CE Delft a une grande expérience des SCBA, analyses globales coûts/bénéfices.

Ayant rédigé le guide officiel hollandais des analyses coûts/bénéfices des politiques environnementales (Guidelines SCBA in Environmental Policies, 2007) et d’autres guides pour des analyses  coûts/bénéfices locales (SCBA Sustainable Industrial Zones, 2010), il a contribué largement, nationalement et localement, à un grand nombre d’analyses coûts/bénéfices, y compris pour la rénovation de zones industrielles, de ports, etc.

http://www.cedelft.eu

CéDpa : Le collectif des élus opposés au projet d’aéroport

Le collectif des élus qui doutent (fortement) de la pertinence du projet d’aéroport regroupe près de 1000 élus de nombreuses sensibilités politiques, du NPA à l’Alliance centriste, en passant par le PS, le parti de gauche, Europe Ecologie les Verts, les Alternatifs, le Modem, des sans étiquettes. La moitié d’entre eux sont
de Loire Atlantique.

Il s’est constitué en 2009 et s’est organisé sous forme associative en 2011, pour pouvoir se donner plus de moyens d’actions.

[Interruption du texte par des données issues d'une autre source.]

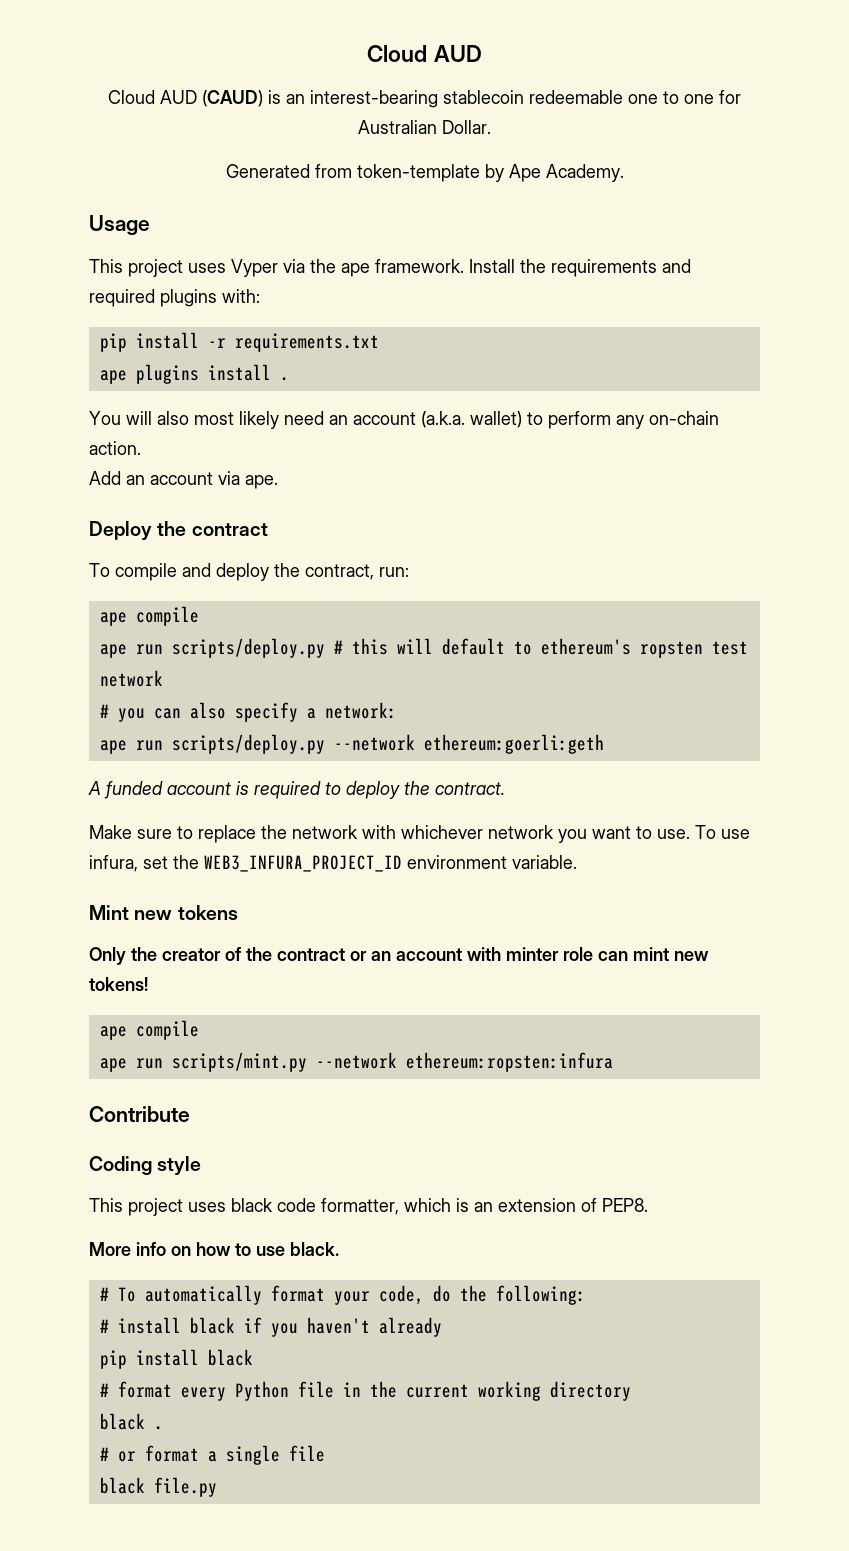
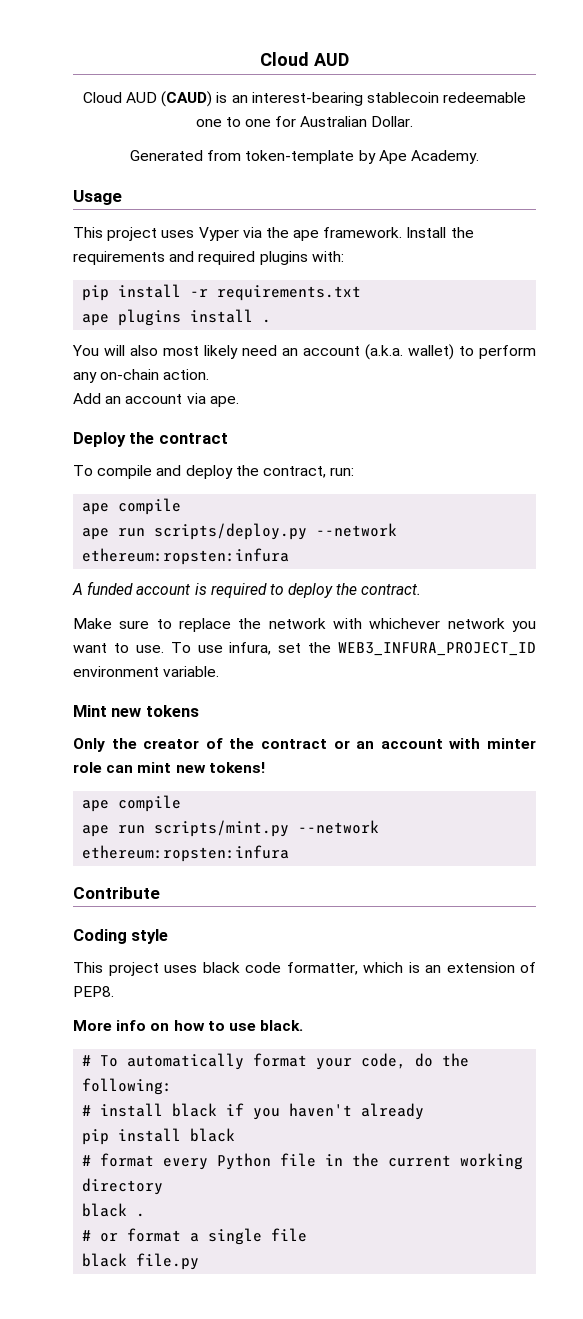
[99,638,748,658] [99,670,163,687] [99,702,397,722] // ape run scripts/deploy.py # this will default to ethereum's ropsten test network // # you can also specify a network: -> (182, 506) none
[423,734,604,754] ethereum:goerli:geth -> [82,548,290,565] ethereum:ropsten:infura

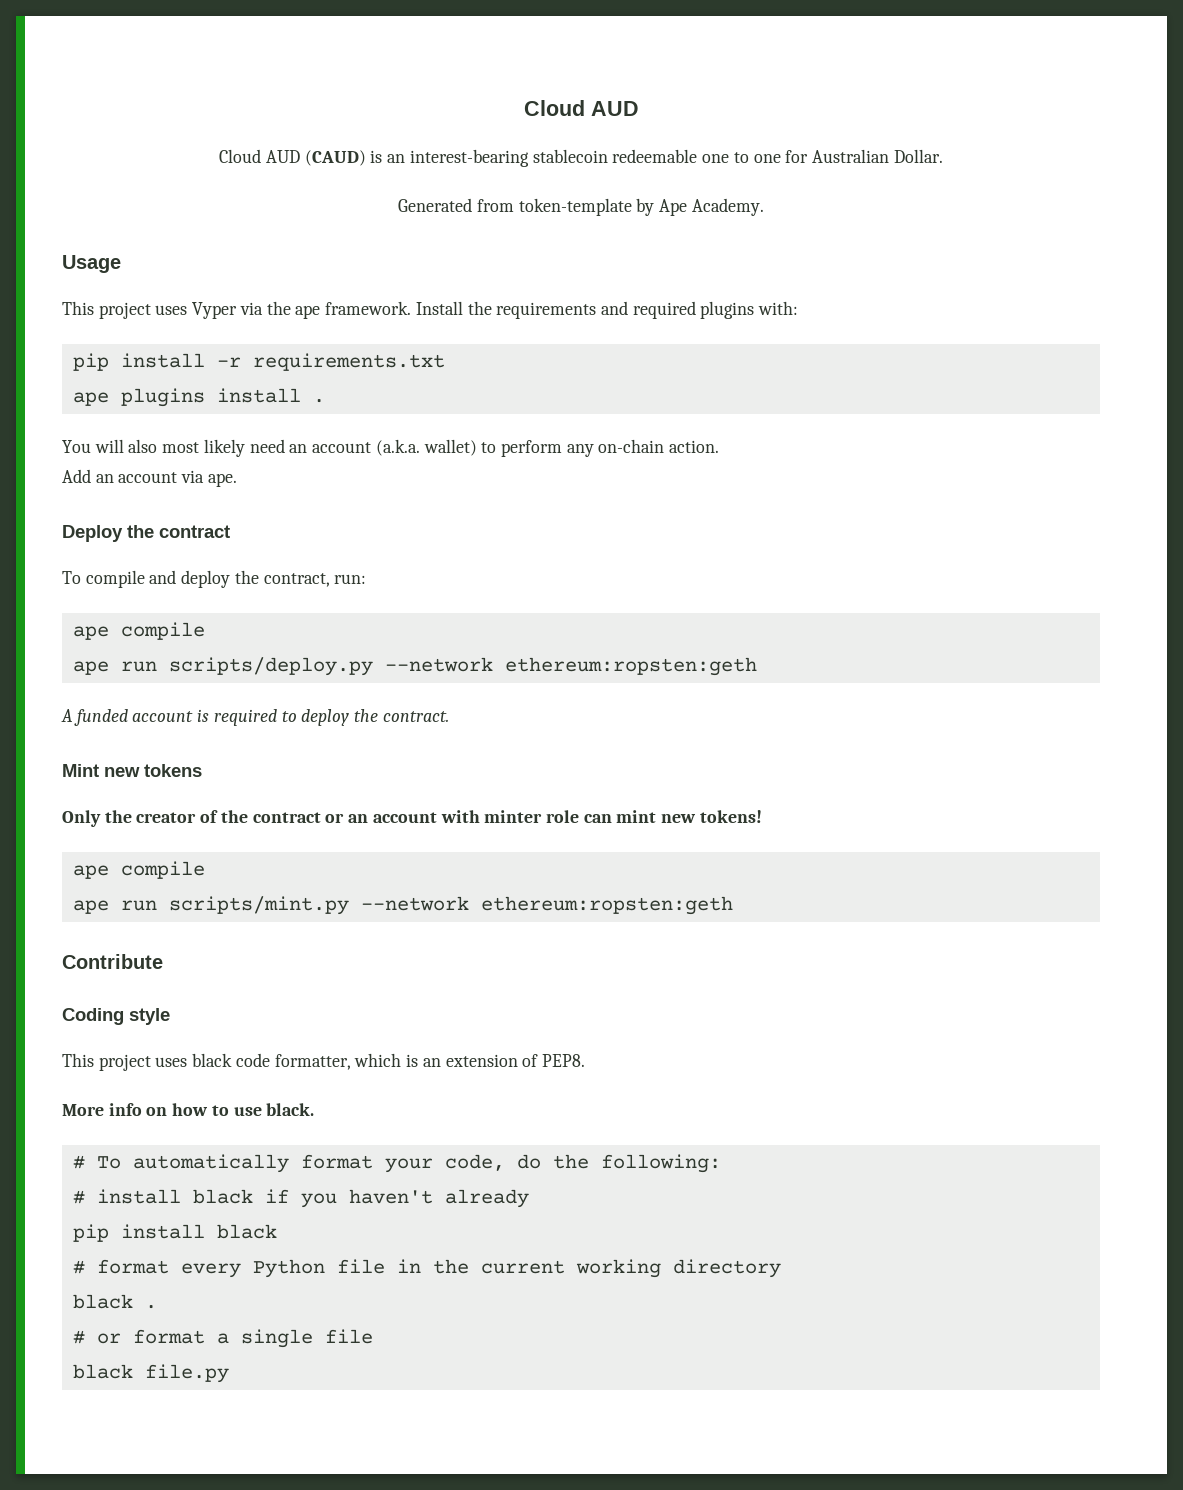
[82,548,290,565] ethereum:ropsten:infura -> [504,657,757,676] ethereum:ropsten:geth
[73,618,536,632] [73,642,536,656] [73,666,220,677] // Make sure to replace the network with whichever network you want to use. To use infura, set the WEB3_INFURA_PROJECT_ID environment variable. -> (449, 716) none
[82,845,290,862] ethereum:ropsten:infura -> [480,896,733,915] ethereum:ropsten:geth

Le CéDpa (prononcez Cédépa) sollicite régulièrement les décideurs pour pouvoir être reçu et présenter ses doutes sur un projet qui n’a jamais démontré son utilité. Sans succès jusqu’à présent.

En 2011, il demande à CE Delft de réaliser une étude indépendante sur la pertinence économique du projet d’aéroport. Etude financée par les élus du collectif.

Le CéDpa fait partie de la coordination des organisations opposées au projet d’aéroport de Notre Dame des Landes.